Homily for Sexagesima

"Divine Seed"
Text: Luke 8:4-15
(with thanks to Johann Gerhard's treatment of this text in his Postilla)

Jesus compares God’s kingdom to a farmer who goes out to sow his seed. Then He tells us about the different kinds of soils which receive that seed. Then He tells us, “The seed is the Word of God.” It’s the Divine Seed, to be sure. But it’s not the only seed.

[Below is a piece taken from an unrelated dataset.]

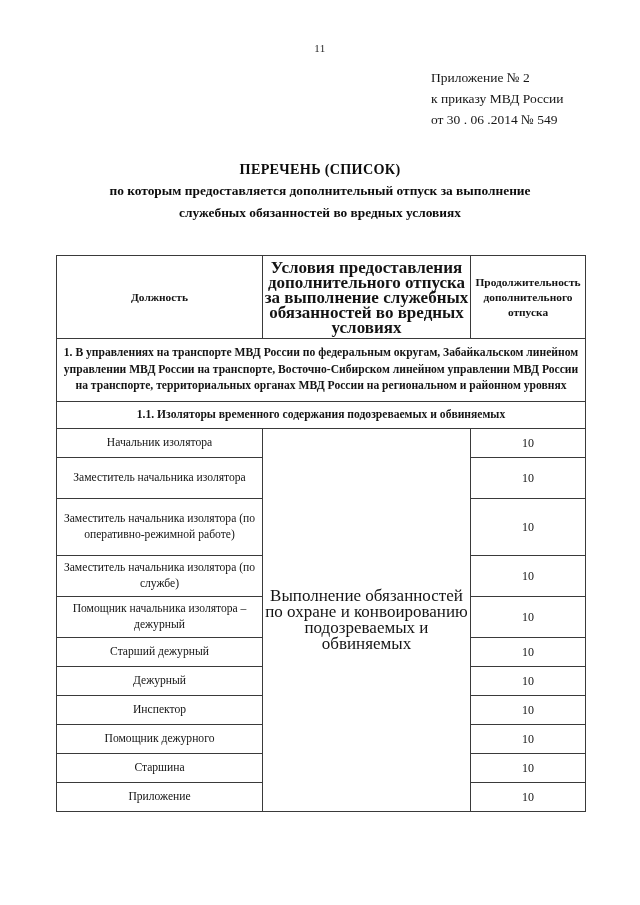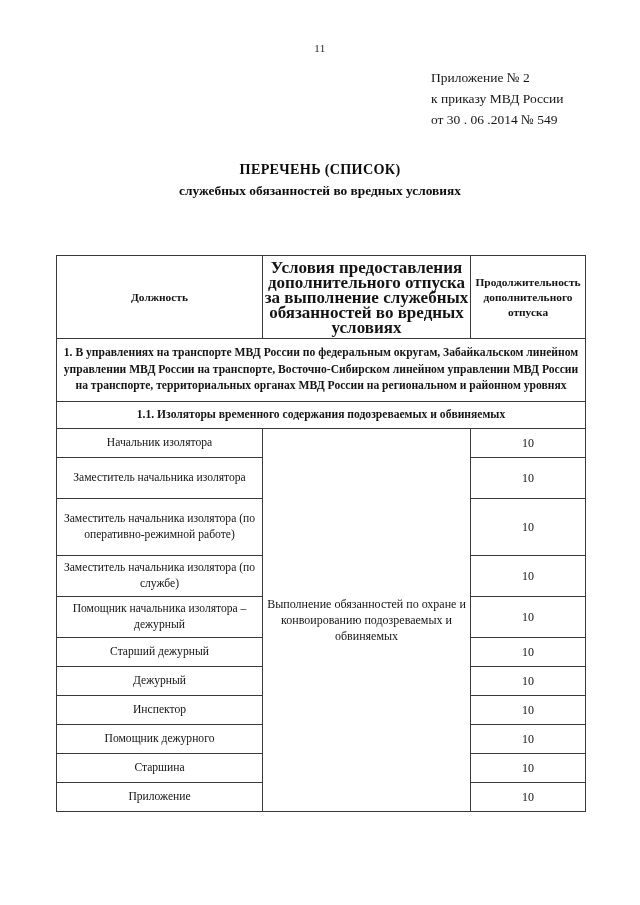"по которым предоставляется" div { html: none -> <div>по которым предоставляется дополнительный отпуск за выполнение</div> }
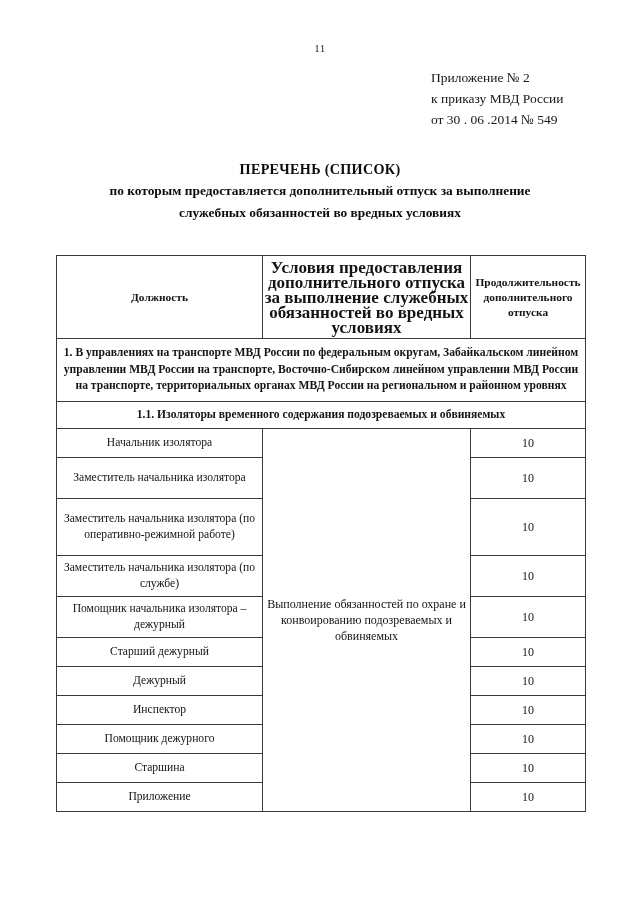"Выполнение обязанностей по охране и" .cond-cell { font-size: 12px -> 17px }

In the early 1600s, Pastor Johann Gerhard said this, “In His Creation, God the Lord not only made the earth fruitful with various and multitudinous seeds, but He also sowed a noble Seed into the heart of the first two people—it was, of course, the image of God” (Postilla, 199). God’s image—that was the first seed that our gracious Lord sowed in Adam and Eve. Pastor Gerhard continued: “From this Seed within their hearts there was supposed to sprout up and grow forth the noble fruits of divine knowledge, as well as a perfect love for, and heartfelt praise to, God. Indeed, the fruit of eternal life was to grow forth from this Seed in their heart.” (Postilla, 199). Not only were Adam and Eve perfect in that they had no sin or death, but they would also sprout, blossom, and grow to be more perfect in loving and worshiping the God who loved them and created them.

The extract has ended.